On minors and alternatives to detention, the law stipulated that detention was extraordinary for minors and could only last for four months for those under 16, and up to six months for those up to 18; detention was revised every month. The law said that other measures should be used primarily to ensure that all minors could be put in special institutions for minors and not into detention structures, or that they could be under the supervision of the Organ for Family Care, or could be placed with a family. There was a provision in the law on minors that they could not be detained with adult detainees unless the minor would be alone in detention and that it would be bad for that minor - in which case a judge could determine that the minor could be placed with an adult who would not harm them. On ex officio lawyers, the law on criminal procedure contained a new procedure that, thanks to the efforts of the Lawyers’ Bar Association, ex officio lawyers were chosen by agreement with the Bar Association. It was a duty of the Bar Association to provide a list of lawyers capable of giving good service to their clients, but if this was not the case, then the President of the Court could dismiss that lawyer.

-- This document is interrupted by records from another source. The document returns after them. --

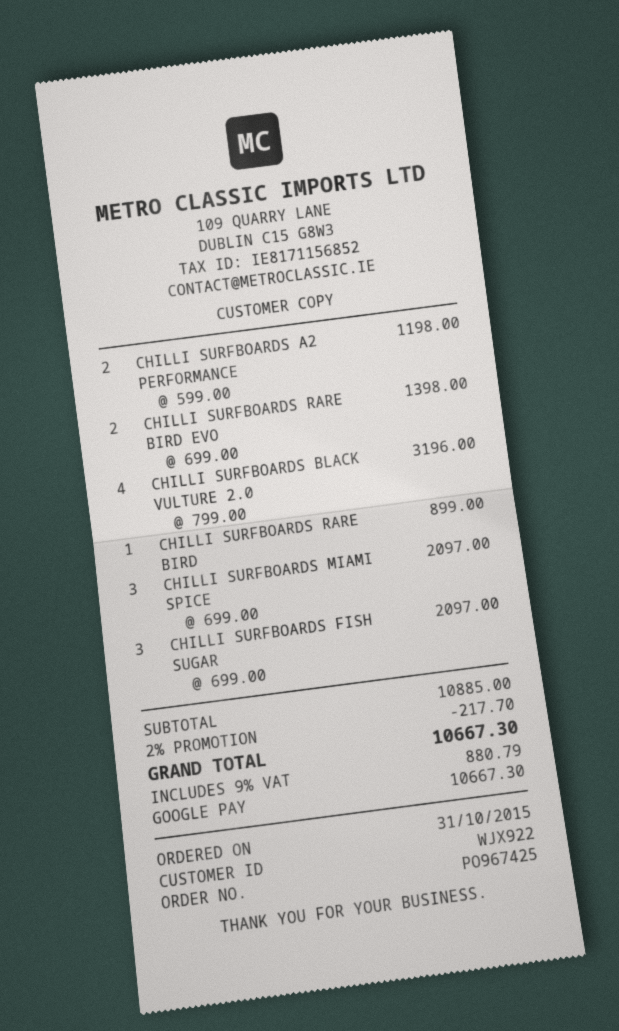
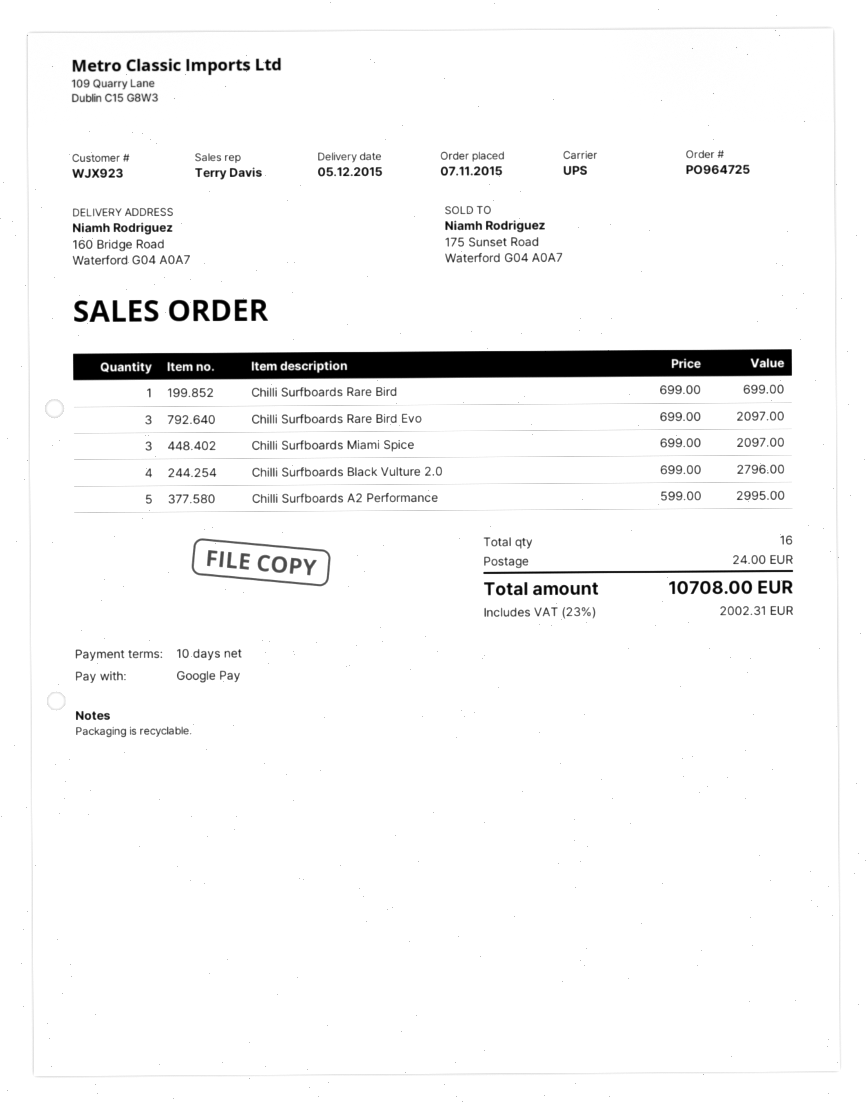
order number: PO967425 -> PO964725
order date: 2015-10-31 -> 2015-11-07
customer number: WJX922 -> WJX923
CHILLI SURFBOARDS A2 PERFORMANCE: 2 x 599.00 = 1198.00 -> 5 x 599.00 = 2995.00
CHILLI SURFBOARDS RARE BIRD EVO: 2 x 699.00 = 1398.00 -> 3 x 699.00 = 2097.00
CHILLI SURFBOARDS BLACK VULTURE 2.0: 4 x 799.00 = 3196.00 -> 4 x 699.00 = 2796.00
CHILLI SURFBOARDS RARE BIRD: 1 x 899.00 = 899.00 -> 1 x 699.00 = 699.00
CHILLI SURFBOARDS FISH SUGAR: 3 x 699.00 = 2097.00 -> none
discount: 2% = 217.70 -> none
shipping: none -> 24.00
tax: 9% = 880.79 -> 23% = 2002.31
total: 10667.30 -> 10708.00

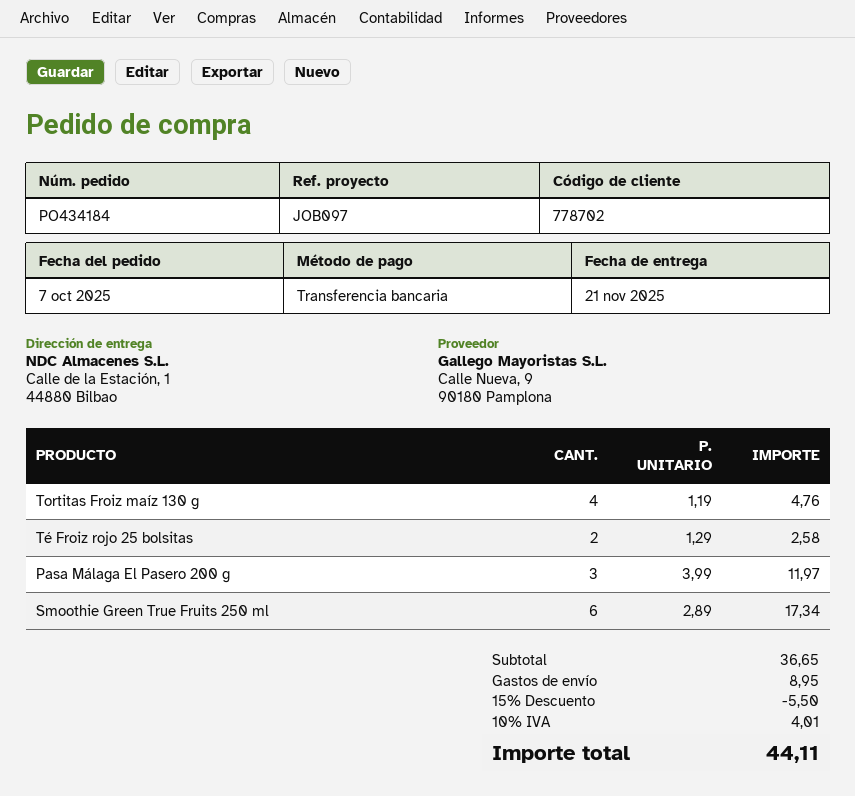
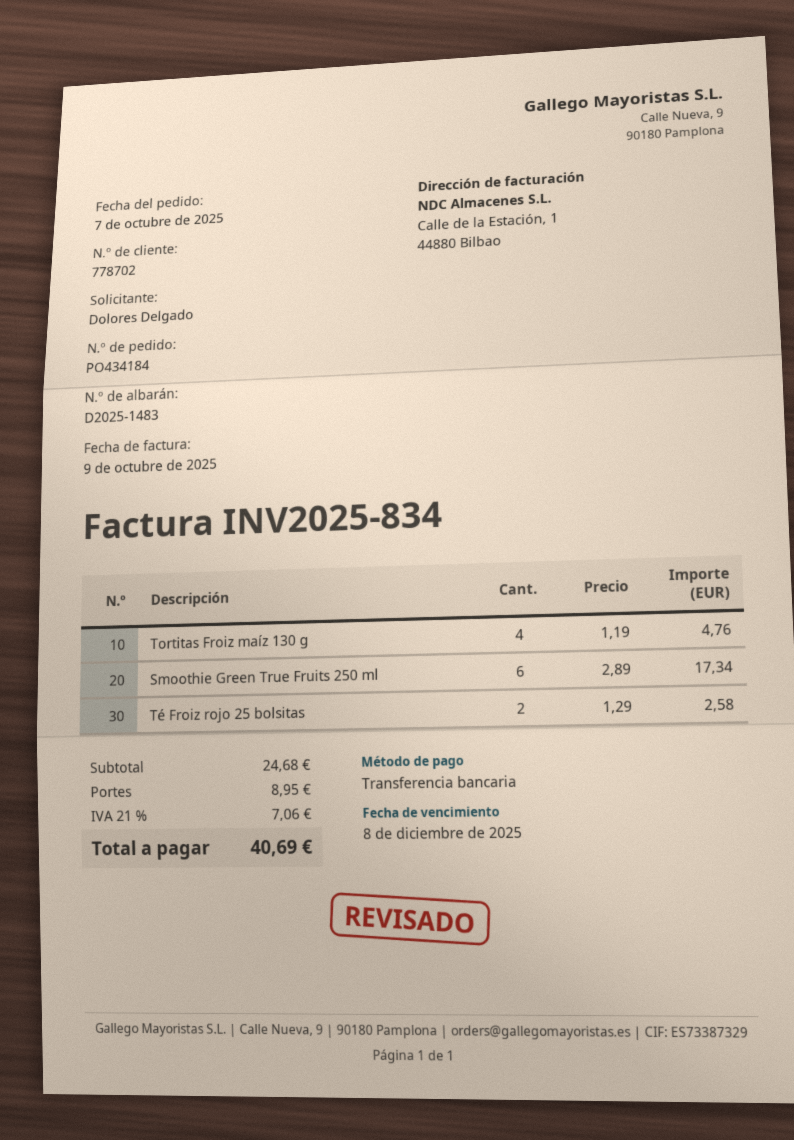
Pasa Málaga El Pasero 200 g: 3 x 3.99 = 11.97 -> none
subtotal: 36.65 -> 24.68
discount: 15% = 5.50 -> none
tax: 10% = 4.01 -> 21% = 7.06
total: 44.11 -> 40.69

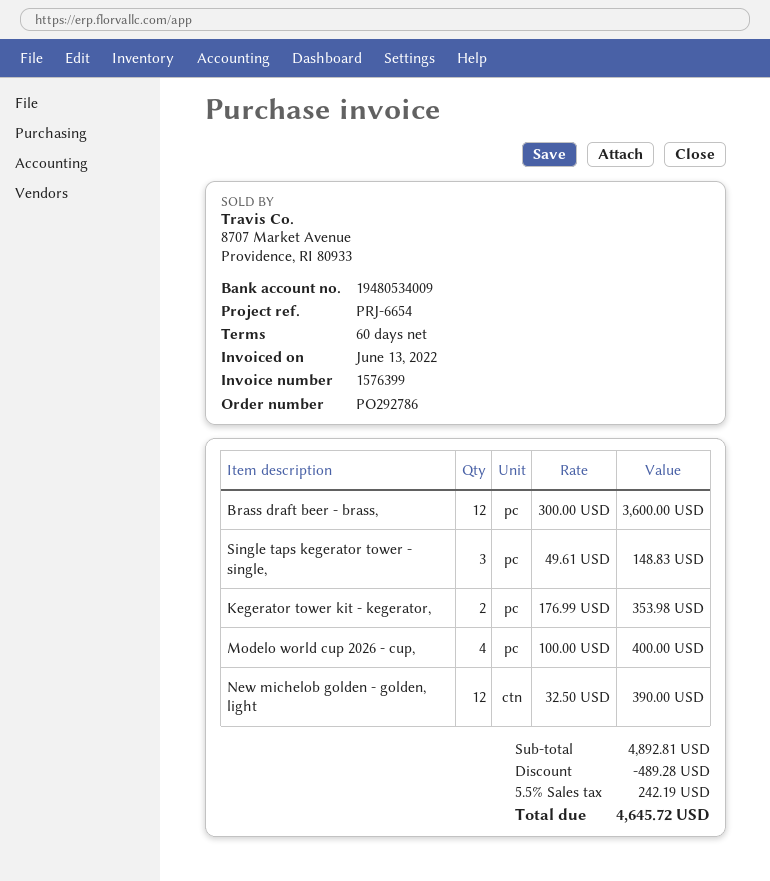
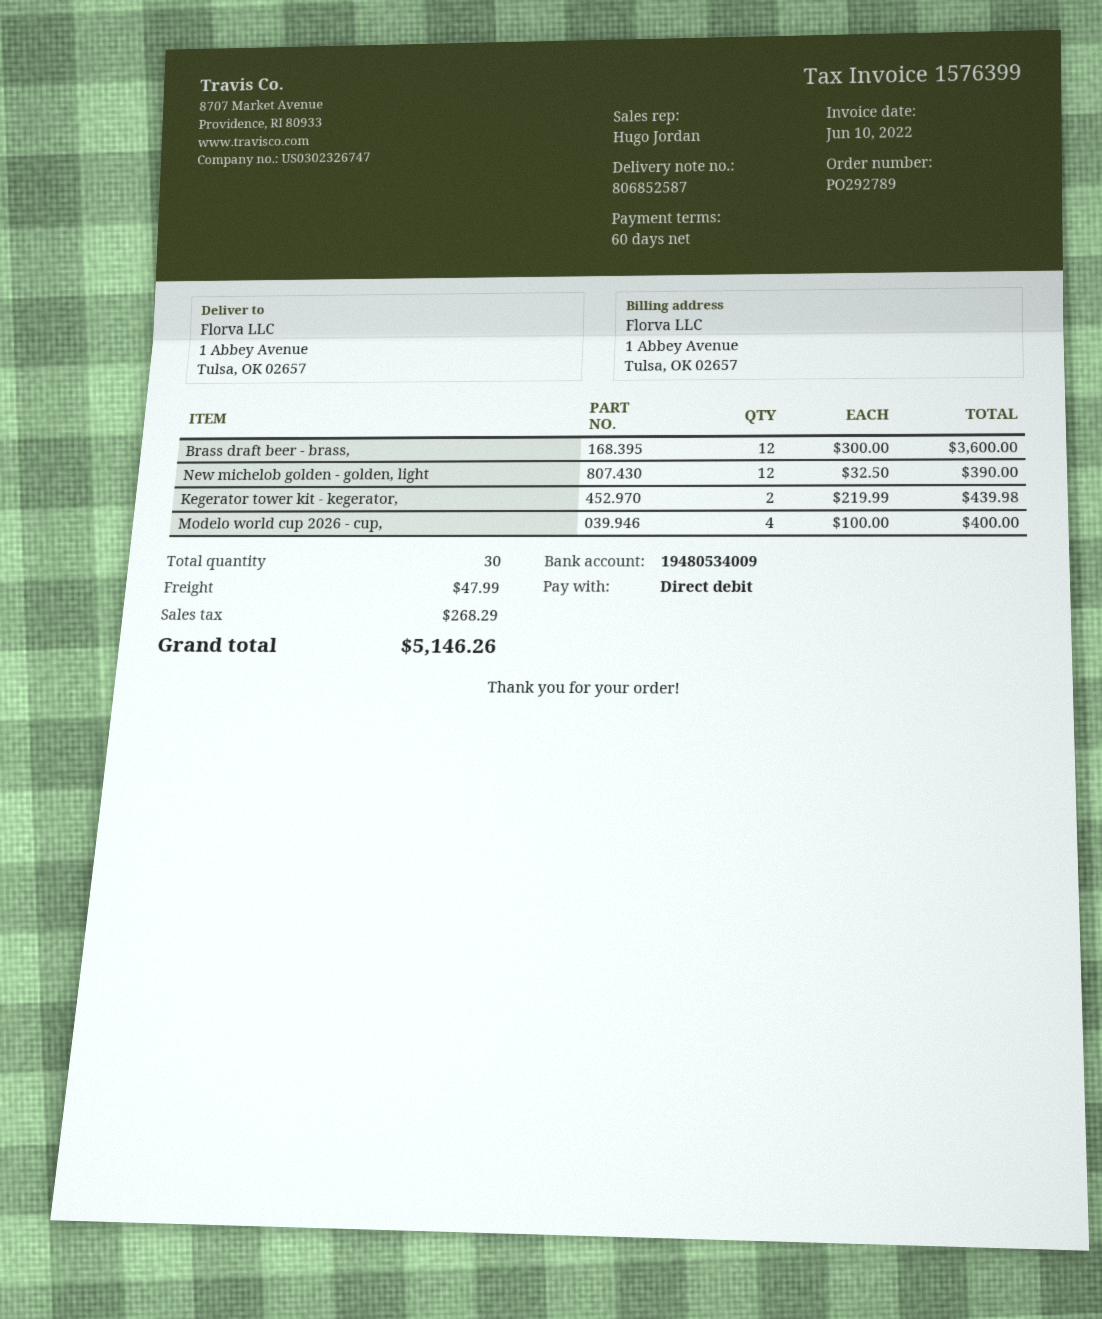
order number: PO292786 -> PO292789
invoice date: 2022-06-13 -> 2022-06-10
Single taps kegerator tower - single,: 3 x 49.61 = 148.83 -> none
Kegerator tower kit - kegerator,: 2 x 176.99 = 353.98 -> 2 x 219.99 = 439.98
discount: 489.28 -> none
shipping: none -> 47.99
tax: 242.19 -> 268.29
total: 4645.72 -> 5146.26

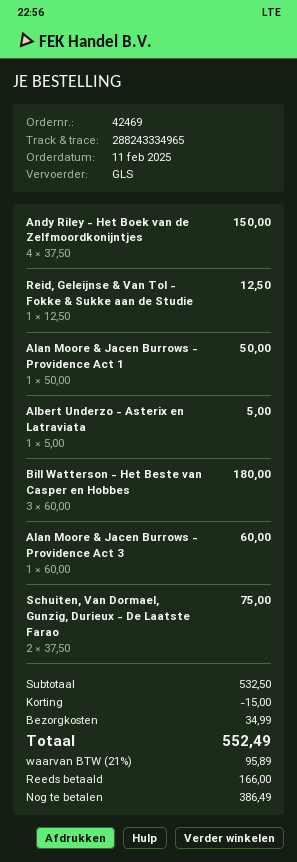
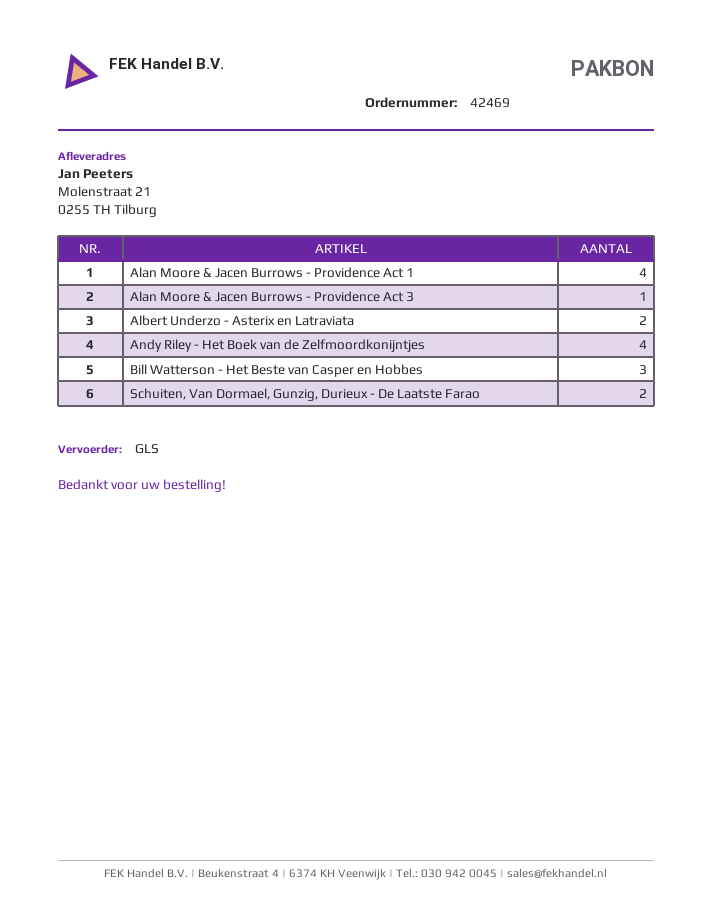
Reid, Geleijnse & Van Tol - Fokke & Sukke aan de Studie: 1 -> none
Alan Moore & Jacen Burrows - Providence Act 1: 1 -> 4
Albert Underzo - Asterix en Latraviata: 1 -> 2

The problem of overcrowding in a large capacity had been resolved by relocating detainees to a newly constructed jail that had been built with the intention of resolving the situation, the delegation said. Psychiatrists were engaged from the civilian medical centres in which prisons were located. The Directorate had, based on the analysis of independent experts, decided to abandon the survey on the protection of health services in prisons, considering that it had managed to employ the missing employees and would continue to employ health professionals in prisons. On inter-detainee violence, this had been increasing in recent years. On solitary confinement, this punishment could be given to prisoners in cases of severe offences, including escape attempts, attacks on guards and importing of psychoactive substances. All fundamental rights, including personal visits, reception of correspondence and access to fresh air were respected during solitary confinement. Detainees could appeal against solitary confinement.
GORDANA ČOMIĆ, Minister for Human and Minority Rights and Social Dialogue of the Republic of Serbia, in concluding remarks, said the recommendations of the Committee were what Serbia was fighting for as well, including the investigation of all allegations of torture, and the recommendations would be fully taken into account. Serbia was committed to respecting and promoting human rights, and was actively working together with all United Nations human rights mechanisms, treaty bodies, the Universal Periodic Review process and United Nations Special Procedures, which was reflected in regular reporting, which had largely contributed to the establishment of a National Mechanism to Implement Recommendations to assess the implementation of recommendations. All parts of society were welcome to participate in its work. Serbia was seeking to implement all recommendations as it was good for its society and institutions, and was grateful for the contribution to building up institutional dialogue within the country. The National Strategy for Improving Human Rights until 2030 was being drafted, and the work of the Committee would be warmly welcomed in aiding with that plan.